— Problem —
Show, from the records below, all lines that contain the word "LingpipeTagger".

BEGIN

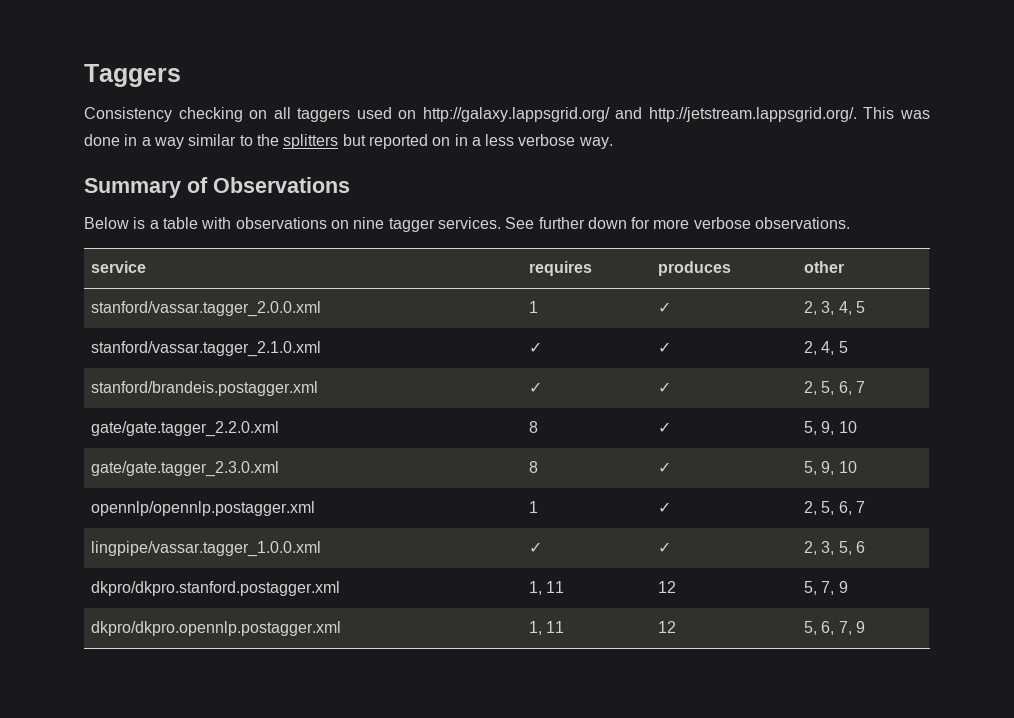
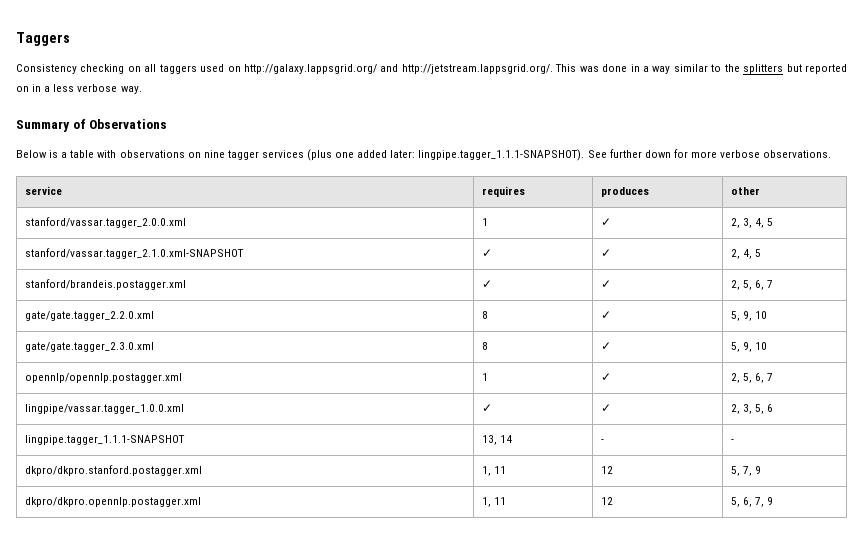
[437,217,501,229] services. -> [261,149,585,161] services (plus one added later: lingpipe.tagger_1.1.1-SNAPSHOT).
[90,341,321,357] stanford/vassar.tagger_2.1.0.xml -> [25,248,245,259] stanford/vassar.tagger_2.1.0.xml-SNAPSHOT
(865, 547) none -> [25,435,186,445] [482,435,513,445] [601,439,605,443] [731,439,735,443] // lingpipe.tagger_1.1.1-SNAPSHOT | 13, 14 | - | -

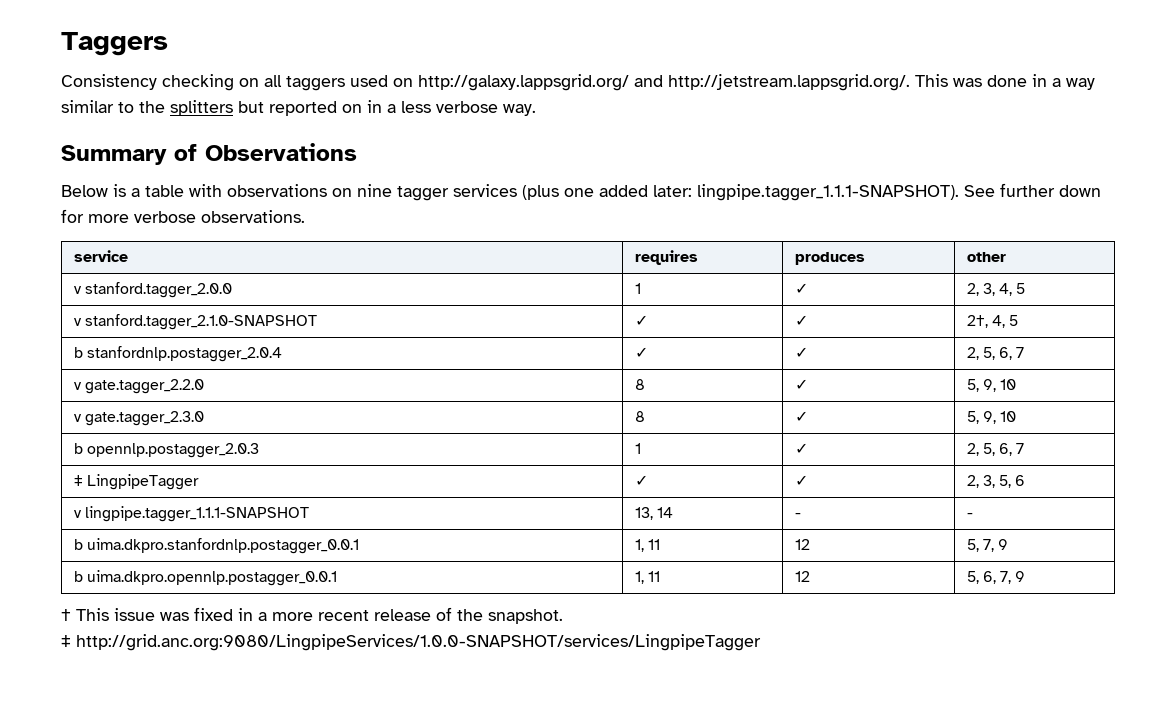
[25,217,187,228] stanford/vassar.tagger_2.0.0.xml -> [73,282,232,298] v stanford.tagger_2.0.0
[25,248,245,259] [482,249,493,257] [601,249,612,257] [731,249,762,259] [25,279,187,290] stanford/vassar.tagger_2.1.0.xml-SNAPSHOT | ✓ | ✓ | 2, 4, 5 // stanford/brandeis.postagger.xml -> [73,314,317,330] [634,315,648,326] [794,315,808,326] [966,315,1019,328] [73,346,282,362] v stanford.tagger_2.1.0-SNAPSHOT | ✓ | ✓ | 2†, 4, 5 // b stanfordnlp.postagger_2.0.4
[25,311,155,321] [482,311,489,319] [601,311,612,319] [731,311,768,321] [25,342,155,352] [482,342,489,350] [601,342,612,350] [731,342,768,352] [25,373,183,383] gate/gate.tagger_2.2.0.xml | 8 | ✓ | 5, 9, 10 // gate/gate.tagger_2.3.0.xml | 8 | ✓ | 5, 9, 10 // opennlp/opennlp.postagger.xml -> [73,379,204,394] [634,379,645,390] [794,379,808,390] [966,379,1017,392] [73,411,204,426] [634,411,645,422] [794,411,808,422] [966,411,1017,424] [73,443,259,458] v gate.tagger_2.2.0 | 8 | ✓ | 5, 9, 10 // v gate.tagger_2.3.0 | 8 | ✓ | 5, 9, 10 // b opennlp.postagger_2.0.3
[25,404,185,414] lingpipe/vassar.tagger_1.0.0.xml -> [73,474,199,490] ‡ LingpipeTagger
(774, 408) none -> [73,510,82,518] v
[25,465,203,476] dkpro/dkpro.stanford.postagger.xml -> [73,538,359,554] b uima.dkpro.stanfordnlp.postagger_0.0.1
[25,497,202,507] dkpro/dkpro.opennlp.postagger.xml -> [73,570,337,586] b uima.dkpro.opennlp.postagger_0.0.1
(774, 501) none -> [61,607,563,624] [61,634,761,651] // † This issue was fixed in a more recent release of the snapshot. // ‡ http://grid.anc.org:9080/LingpipeServices/1.0.0-SNAPSHOT/services/LingpipeTagger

END

— Result below —
[25,404,185,414] lingpipe/vassar.tagger_1.0.0.xml -> [73,474,199,490] ‡ LingpipeTagger
(774, 501) none -> [61,607,563,624] [61,634,761,651] // † This issue was fixed in a more recent release of the snapshot. // ‡ http://grid.anc.org:9080/LingpipeServices/1.0.0-SNAPSHOT/services/LingpipeTagger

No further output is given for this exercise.